Manuela Sáenz, más allá del mito




Manuela Sáenz fue una mujer extraordinaria, un espíritu libre que le tocó batallar en una época de pruritos e hipocresía. Y fue juzgada hasta entrado el siglo XX más por sus devaneos y conquistas que por sus convicciones y compromiso con la gesta patriótica.
No sólo la historia, sino también la literatura quiso reivindicar su figura haciendo que la ficción se sustente en hechos y no en dichos. Desde la historiografía hasta la más pura poesía, tuvo a Manuela como fuente de inspiración.                          

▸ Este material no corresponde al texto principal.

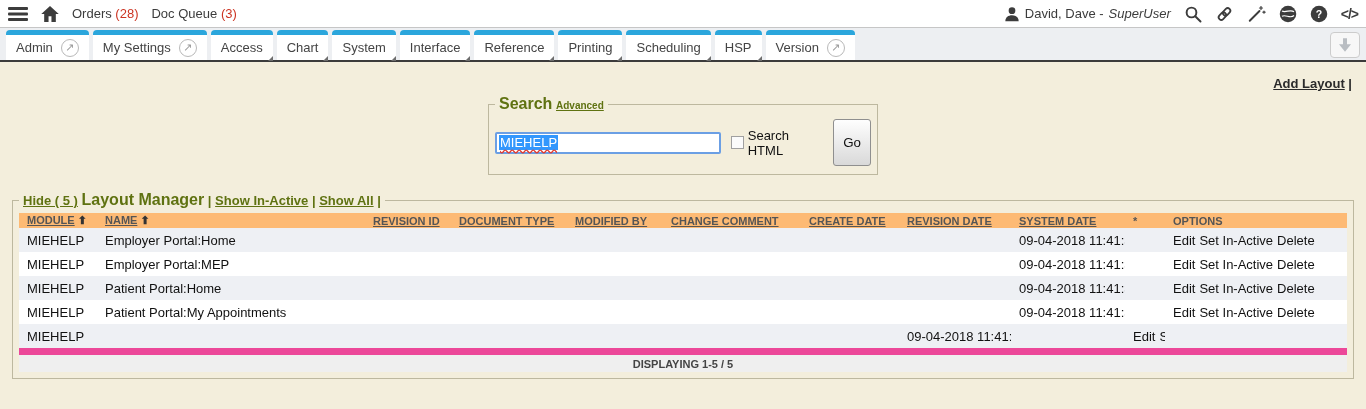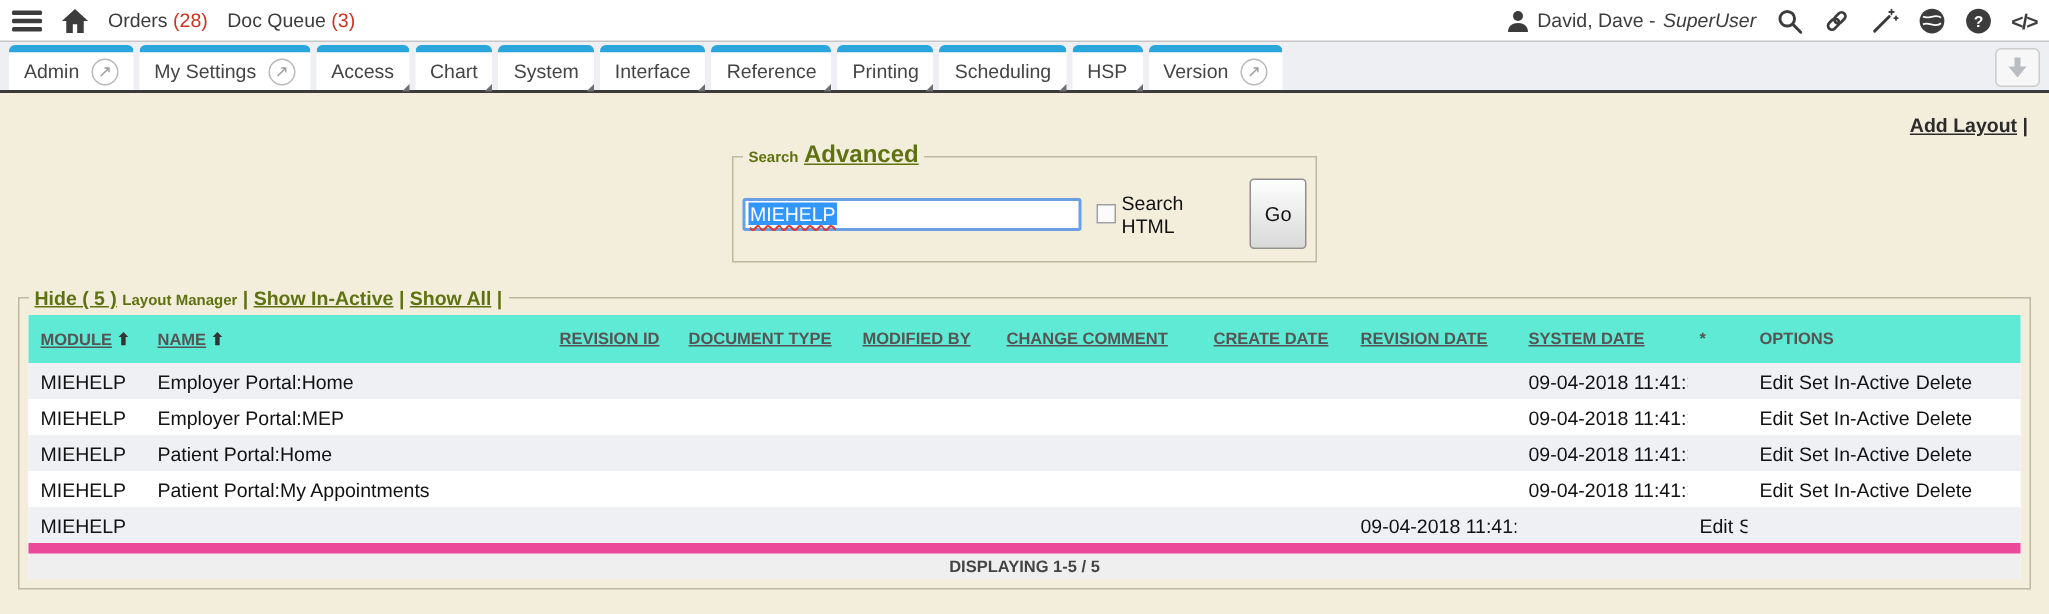--- a/index.html
+++ b/index.html
@@ -35,21 +35,21 @@
          justify-content:center; cursor:pointer; }
 
   
   .content { padding:8px 12px 0 12px; }
   .addlayout-row { text-align:right; padding:6px 2px 2px 0; font-weight:bold; color:#2b2b2b; }
   .addlayout-row a { color:#2b2b2b; text-decoration:underline; cursor:pointer; }
 
   fieldset { border:1px solid #bdb89f; padding:4px 6px 6px 6px; background:transparent; }
   legend { padding:0 4px; }
   .lm-link, .adv-link { color:#5f7211; font-weight:bold; text-decoration:underline; cursor:pointer; }
-  .legend-title { color:#5f7211; font-weight:bold; font-size:10px; }
+  .legend-title { color:#5f7211; font-weight:bold; font-size:16px; }
   .legend-sep { color:#5f7211; font-weight:bold; }
 
   
   .search-fs { width:390px; margin:2px auto 0 auto; }
   .search-row { display:flex; align-items:center; padding:2px 0 2px 0; }
   .search-input { width:240px; height:22px; border:2px solid #6b9fe4; border-radius:2px;
          background:#ffffff; display:flex; align-items:center; padding:0 2px; cursor:text; }
   .sel-text { background:#3297fd; color:#ffffff; padding:0 1px;
          text-decoration:underline wavy #e03a2f; text-underline-offset:2px; }
   .chk { width:13px; height:13px; border:1px solid #a0a0a0; background:#fbfbfb;
@@ -58,21 +58,21 @@
   .go-btn { margin-left:10px; padding:15px 9px; background:linear-gradient(#fefefe,#d9d9d9);
          border:1px solid #8f8f8f; border-radius:3px; color:#111; cursor:pointer; }
 
   
   .lm-fs { margin-top:16px; }
   .lm-table { background:#ffffff; }
   .trow { display:grid;
           grid-template-columns:78px 268px 86px 116px 96px 138px 98px 112px 114px 40px 1fr;
           align-items:center; }
   .trow > div { padding:0 4px 0 8px; white-space:nowrap; overflow:hidden; }
-  .thead { height:32px; background:#5eead4; }
+  .thead { height:15px; background:#fdba74; }
   .thead .hcell { font-size:11px; color:#555; font-weight:bold; cursor:pointer; }
   .thead .hcell .htext { text-decoration:underline; }
   .thead .hcell.nosort .htext { text-decoration:none; }
   .sort-arrow { font-size:11px; color:#333; margin-left:3px; text-decoration:none; display:inline-block; }
   .drow { height:24px; color:#111; }
   .drow:nth-child(even) { background:#eef0f4; }
   .drow:nth-child(odd) { background:#ffffff; }
   .action-link { cursor:pointer; margin-right:4px; }
   .tfoot { height:24px; background:#efefef; border-top:7px solid #ec4899;
            display:flex; align-items:center; justify-content:center;
@@ -220,21 +220,21 @@
 <div class="content">
 
   <div class="addlayout-row">
     <a>Add Layout</a>
     <span>|</span>
   </div>
 
   <fieldset class="search-fs">
     <legend>
       <span class="legend-title">Search</span>
-      <a class="adv-link" style="font-size:16px;">Advanced</a>
+      <a class="adv-link" style="font-size:10px;">Advanced</a>
     </legend>
     <div class="search-row">
       <div class="search-input">
         <span class="sel-text">MIEHELP</span>
       </div>
       <span class="chk"></span>
       <span class="chk-label">Search HTML</span>
       <button class="go-btn">Go</button>
     </div>
   </fieldset>

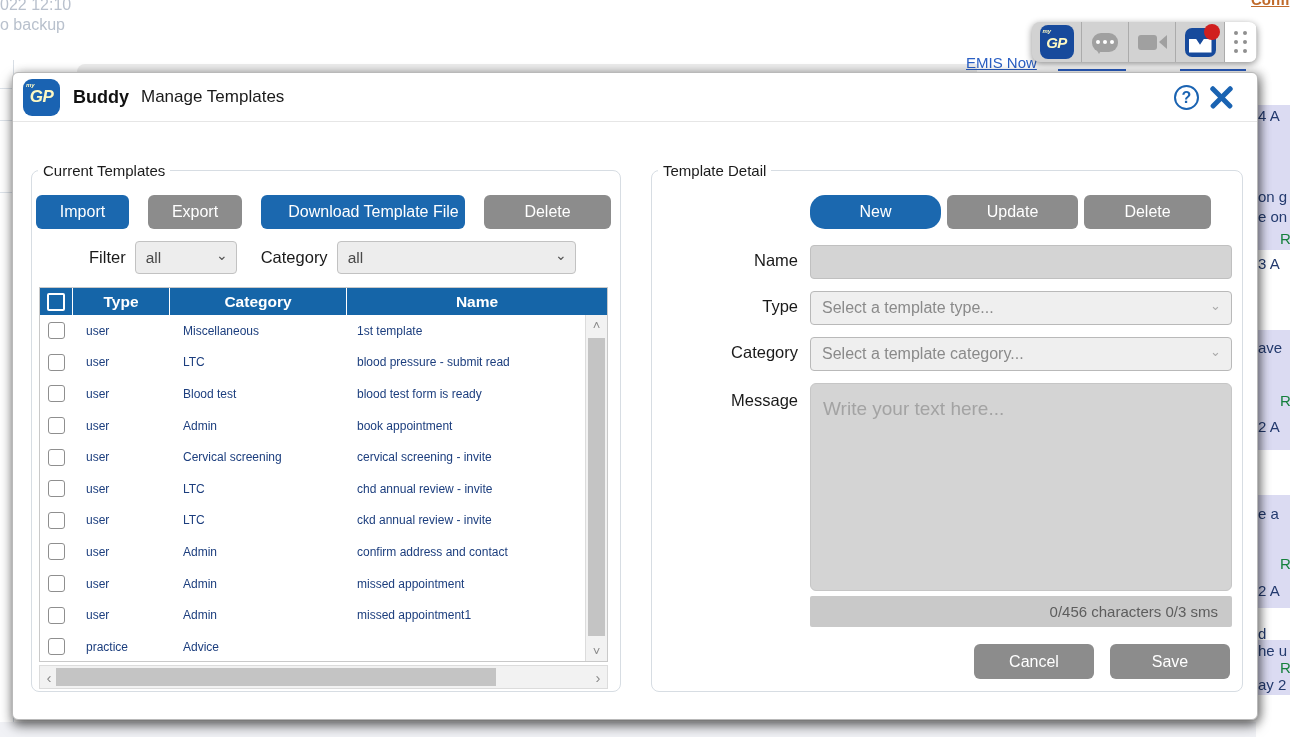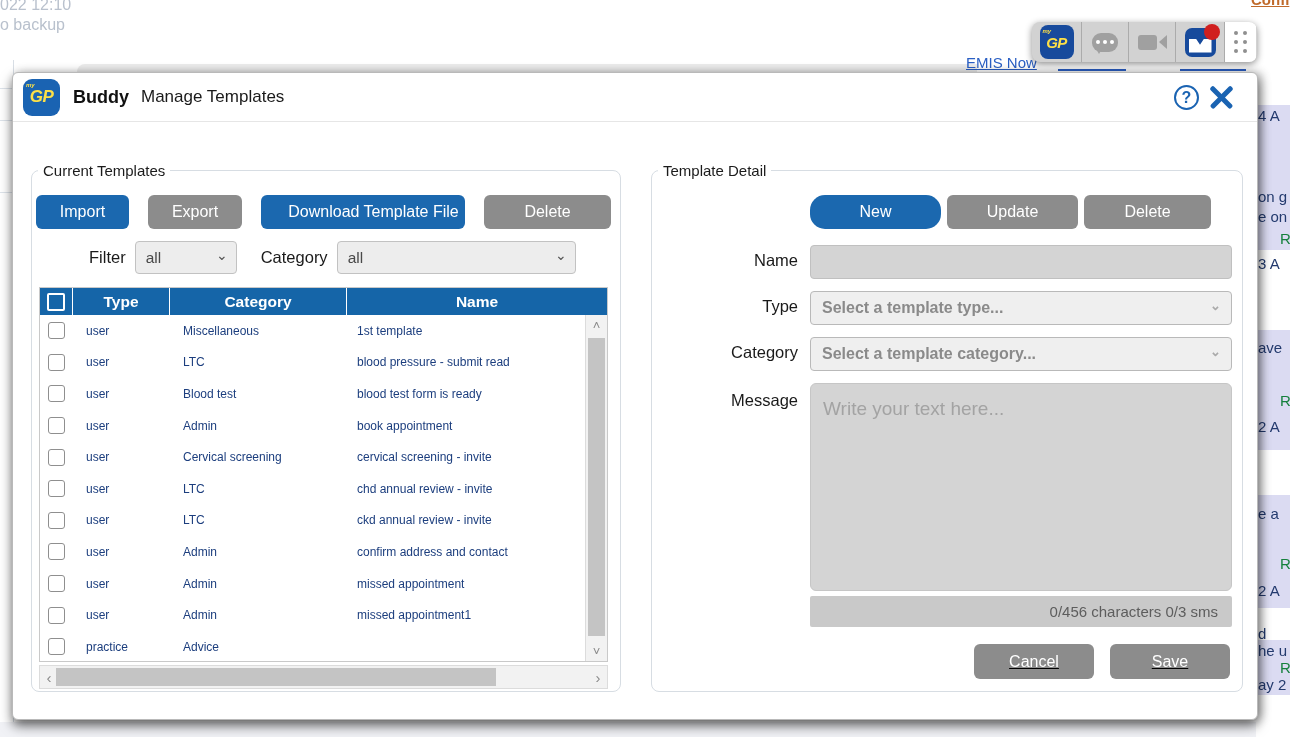--- a/index.html
+++ b/index.html
@@ -21,21 +21,21 @@
   .frag { position:absolute; left:2px; color:#233a6e; font-size:15px; white-space:nowrap; }
   .frag-link { color:#15803d; left:24px; }
 
   
   .toolbar { position:absolute; left:1032px; top:22px; width:225px; height:40px; z-index:5;
     display:flex; border-radius:8px; box-shadow:0 2px 7px rgba(0,0,0,.45); background:#d2d2d2; overflow:hidden; }
   .tb-slot { display:flex; align-items:center; justify-content:center; border-right:1px solid #ababab; }
   .tb-slot:last-child { border-right:none; }
   .tb-gp { width:50px; } .tb-bubble { width:47px; } .tb-cam { width:47px; } .tb-badge { width:49px; }
   .tb-dots { width:31px; background:#ffffff; }
-  .gp-logo { position:relative; background:#174a9c; color:#fde047; font-style:italic; font-weight:bold;
+  .gp-logo { position:relative; background:#174a9c; color:#fef9c3; font-style:italic; font-weight:bold;
     display:flex; align-items:center; justify-content:center;text-align:center; }
   .gp-logo .gp-main { font-size:15px; letter-spacing:-.5px; }
   .gp-logo .gp-sup { position:absolute; left:3px; top:3px; font-size:6px; font-weight:bold; }
   .gp-sm { width:34px; height:34px; border-radius:8px; }
   .bubble { position:relative; width:26px; height:19px; background:#a0a0a0; border-radius:9px;
     display:flex; align-items:center; justify-content:center; gap:3px; }
   .bubble i { width:4px; height:4px; border-radius:50%; background:#fff; }
   .bubble:after { content:""; position:absolute; left:3px; bottom:-6px; border:4px solid transparent; border-top:7px solid #a0a0a0; }
   .cam { position:relative; width:19px; height:15px; background:#a0a0a0; border-radius:3px; margin-right:10px; }
   .cam:after { content:""; position:absolute; right:-10px; top:0; border:7.5px solid transparent; border-right:8px solid #a0a0a0; }
@@ -114,28 +114,28 @@
   
   .right-btn-row { display:flex; gap:6px; margin:16px 0 0 158px; }
   .w-new{width:131px;border-radius:15px;} .w-update{width:131px;} .w-delete2{width:127px;}
   .form-row { display:flex; margin:12px 10px 0 0; }
   .form-row.first { margin-top:16px; }
   .form-label { width:158px; text-align:right; padding:6px 12px 0 0; font-size:16.5px; color:#1a1a1a; }
   .form-label.top { padding-top:8px; }
   .ctrl { flex:1; }
   .inp { height:34px; background:#d4d4d4; border:1px solid #c0c0c0; border-radius:4px; }
   .ddl { display:flex; align-items:center; justify-content:space-between; height:34px; background:#efefef;
-    border:1px solid #b9b9b9; border-radius:4px; padding:0 10px 0 11px; font-size:16px; color:#8a8a8a; cursor:pointer;font-weight:bold; }
+    border:1px solid #b9b9b9; border-radius:4px; padding:0 10px 0 11px; font-size:16px; color:#8a8a8a; cursor:pointer; }
   .ddl .chev { color:#aaa; font-size:13px; margin-top:-5px; }
   .msgbox { height:208px; background:#d4d4d4; border:1px solid #c6c6c6; border-radius:6px;
     padding:14px 12px; font-size:19px; color:#a3a3a3; cursor:text; }
   .charbar { height:31px; background:#c9c9c9; border-radius:2px; display:flex; align-items:center;
     justify-content:flex-end; padding-right:14px; font-size:15px; color:#5d5d5d; }
   .charbar-row { margin-top:5px; }
-  .action-row { display:flex; justify-content:flex-end; gap:16px; margin:17px 12px 0 0;text-decoration:underline; }
+  .action-row { display:flex; justify-content:flex-end; gap:16px; margin:17px 12px 0 0; }
   .w-cancel{width:120px;height:35px;} .w-save{width:120px;height:35px;}
 </style>
 </head>
 <body>
 
 <div class="bg-topleft">
   <div>022 12:10</div>
   <div>o backup</div>
 </div>
 <span class="bg-confi">Confi</span>

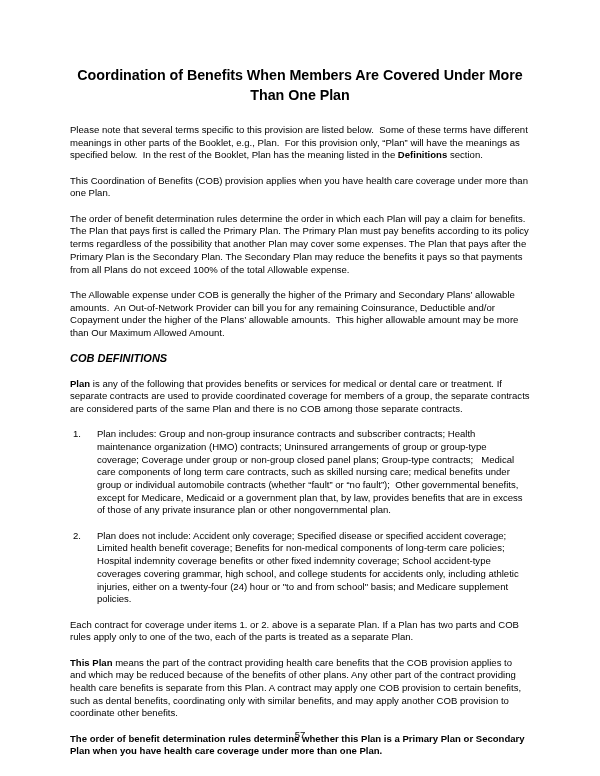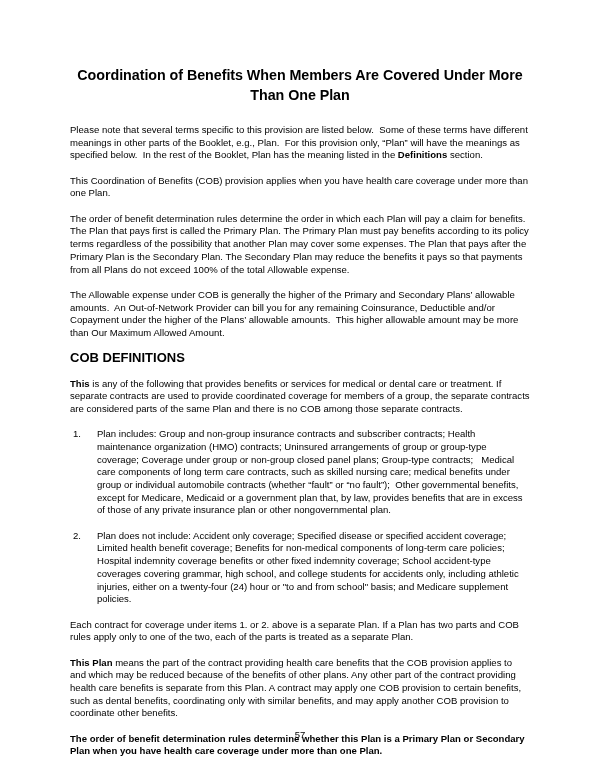--- a/index.html
+++ b/index.html
@@ -42,24 +42,25 @@
     line-height: 12.7px;
     margin: 0 0 12.6px 0;
     text-align: left;
     letter-spacing: 0.005px;
   }
   p.para:last-child {
     margin-bottom: 4px;
     font-weight: bold;
   }
   .section-head {
-    font-size: 13px;
+    font-size: 11px;
     font-weight: bold;
     line-height: 12.7px;
     margin: 0 0 12.6px 0;
+    font-style: italic;
   }
   b, strong {
     font-weight: bold;
   }
   ol.num-list {
     list-style: none;
     margin: 0 0 12.6px 0;
     padding: 0;
   }
   ol.num-list li {
@@ -104,21 +105,21 @@
     <p class="para"><span class="wsp">Please note that several terms specific to this provision are listed below.  Some of these terms have different meanings in other parts of the Booklet, e.g., Plan.  For this provision only, “Plan” will have the meanings as specified below.  In the rest of the Booklet, Plan has the meaning listed in the </span><b>Definitions</b><span> section.</span></p>
 
     <p class="para">This Coordination of Benefits (COB) provision applies when you have health care coverage under more than one Plan.</p>
 
     <p class="para">The order of benefit determination rules determine the order in which each Plan will pay a claim for benefits. The Plan that pays first is called the Primary Plan. The Primary Plan must pay benefits according to its policy terms regardless of the possibility that another Plan may cover some expenses. The Plan that pays after the Primary Plan is the Secondary Plan. The Secondary Plan may reduce the benefits it pays so that payments from all Plans do not exceed 100% of the total Allowable expense.</p>
 
     <p class="para wsp">The Allowable expense under COB is generally the higher of the Primary and Secondary Plans’ allowable amounts.  An Out-of-Network Provider can bill you for any remaining Coinsurance, Deductible and/or Copayment under the higher of the Plans’ allowable amounts.  This higher allowable amount may be more than Our Maximum Allowed Amount.</p>
 
     <div class="section-head">COB DEFINITIONS</div>
 
-    <p class="para"><b>This</b><span> is any of the following that provides benefits or services for medical or dental care or treatment. If separate contracts are used to provide coordinated coverage for members of a group, the separate contracts are considered parts of the same Plan and there is no COB among those separate contracts.</span></p>
+    <p class="para"><b>Plan</b><span> is any of the following that provides benefits or services for medical or dental care or treatment. If separate contracts are used to provide coordinated coverage for members of a group, the separate contracts are considered parts of the same Plan and there is no COB among those separate contracts.</span></p>
 
     <ol class="num-list">
       <li>
         <span class="marker">1.</span>
         <span class="wsp">Plan includes: Group and non-group insurance contracts and subscriber contracts; Health maintenance organization (HMO) contracts; Uninsured arrangements of group or group-type coverage; Coverage under group or non-group closed panel plans; Group-type contracts;   Medical care components of long term care contracts, such as skilled nursing care; medical benefits under group or individual automobile contracts (whether “fault” or “no fault”);  Other governmental benefits, except for Medicare, Medicaid or a government plan that, by law, provides benefits that are in excess of those of any private insurance plan or other nongovernmental plan.</span>
       </li>
       <li>
         <span class="marker">2.</span>
         <span class="wsp">Plan does not include: Accident only coverage; Specified disease or specified accident coverage; Limited health benefit coverage; Benefits for non-medical components of long-term care policies; Hospital indemnity coverage benefits or other fixed indemnity coverage; School accident-type coverages covering grammar, high school, and college students for accidents only, including athletic injuries, either on a twenty-four (24) hour or "to and from school" basis; and Medicare supplement policies.</span>
       </li>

Manuelita, la rebelde de los conventos

Manuela Saenz nace en los albores de los movimientos independentistas, fruto de una relación extramatrimonial. Huérfana de madre, es acogida los primeros años de vida en el hogar paterno. Lo más permanente de esa primera infancia fue la relación con sus dos esclavas Jonatás y Nathán quientes la acompañaran hasta el final de su vida.  La familia decide internarla en un convento para que reciba la educación correspondiente a una mujer de su clase. Sin embargo, sus intentos de fuga no le dieron tregua a las monjas.


Manuela, la deshonra de la familia


La pasividad, la sumisión y el ostracismo de la vida del convento enervaban su espíritu rebelde y sus ansias de libertad, de compromiso con la gesta revolucionaria, que se filtraba solapadamente tras los muros del convento, la llevó a tener un escarceo con un oficial realista. El hecho no pasó desapercibido ante la opinión pública de la sociedad quiteña y su desliz terminó en un pacto matrimonial con un comerciante inglés que transitaba por el lugar. 





Manuela, la esposa por contrato

James Thorne, un médico y comerciante inglés, entrado en años, soltero y con deseos de formar una familia en la próspera Lima fue el candidato.  Sin embargo, las intenciones de   Manuela, una morocha de ojos negros y piel blanca tan exuberante físicamente como avasalladora en su personalidad estaban en las antípodas del flemático y aburrido doctor. Para ella el matrimonio sólo representaba un salvoconducto para acceder a la alta sociedad limeña comprometida con la causa emancipadora. Su participación en la gesta patriótica por la independencia le valió el reconocimiento del general San Martin y la condecoración que él mismo le otorgó como Caballeresa del Sol. 



Manuela y el amor de su vida

De regreso a Quito, participa del jubiloso recibimiento que la sociedad le brinda al Gral. Simón Bolívar. Acompañada de sus queridas negras, y deseosa de conseguir su atención le lanzó dese su tarima una corona de laureles que, como flecha de Cupido, le impacta en el corazón del Libertador.  El general quedó prendido de su mirada y, esa misma noche, en un baile que se dio en su honor, un amor incandescente los abrasó en cuerpo y alma. Sus encuentros no sólo se dieron entre las sábanas, sino también en el campo de batalla. Unida al Cuerpo de los Húsares, primero fue nombrada teniente y después coronel. Respaldó y cuidó a su general, como una gata encelo y lo salvó en dos ocasiones de morir asesinado. Bolívar la llamó a partir de ese entonces Libertadora del Libertador.




Manuela y su exilio

Con la caída de su general, Manuela es víctima de una persecución política del gobierno de Colombia que termina en su destierro. Un derrotero de ingratitudes la llevó de Jamaica a Guayaquil para terminar en Paita, un puerto en el desierto peruano al que solo llegaban barcos balleneros.
A pesar de que su escasa salud la postró en una silla de ruedas, Manuela enfrentó la indigencia vendiendo dulces, tabaco y haciendo bordados. En el Diario de Paita, pletórico de cartas y episodios dio cuenta de su pasado; pero el encuentro con el viejo mentor de Bolivar, Simón Rodríguez y la inesperada llegada de Giuseppe Garibaldi, iluminaron y enriquecieron fugazmente su presente. Finalmente, la difteria se la llevó, como a tantos otros, el 23 de noviembre de 1856.



Manuela Saenz, la caballeresa, la libertadora, la insepulta de Paita fue una mujer difícil de encasillar dentro del imaginario femenino de su siglo. Portadora de una personalidad que, en ocasiones, seducía con ceñidos vestidos, generosos escotes y flores en la sien, mientras en otras, batallaba con  su uniforme de combate, blandiendo su espada y escondiendo su melena debajo del sombrero de chulla, no se rindió nunca, por el contrario fue una mujer que se construyó a sí misma, que elaboró sus propios códigos y los respetó hasta su muerte.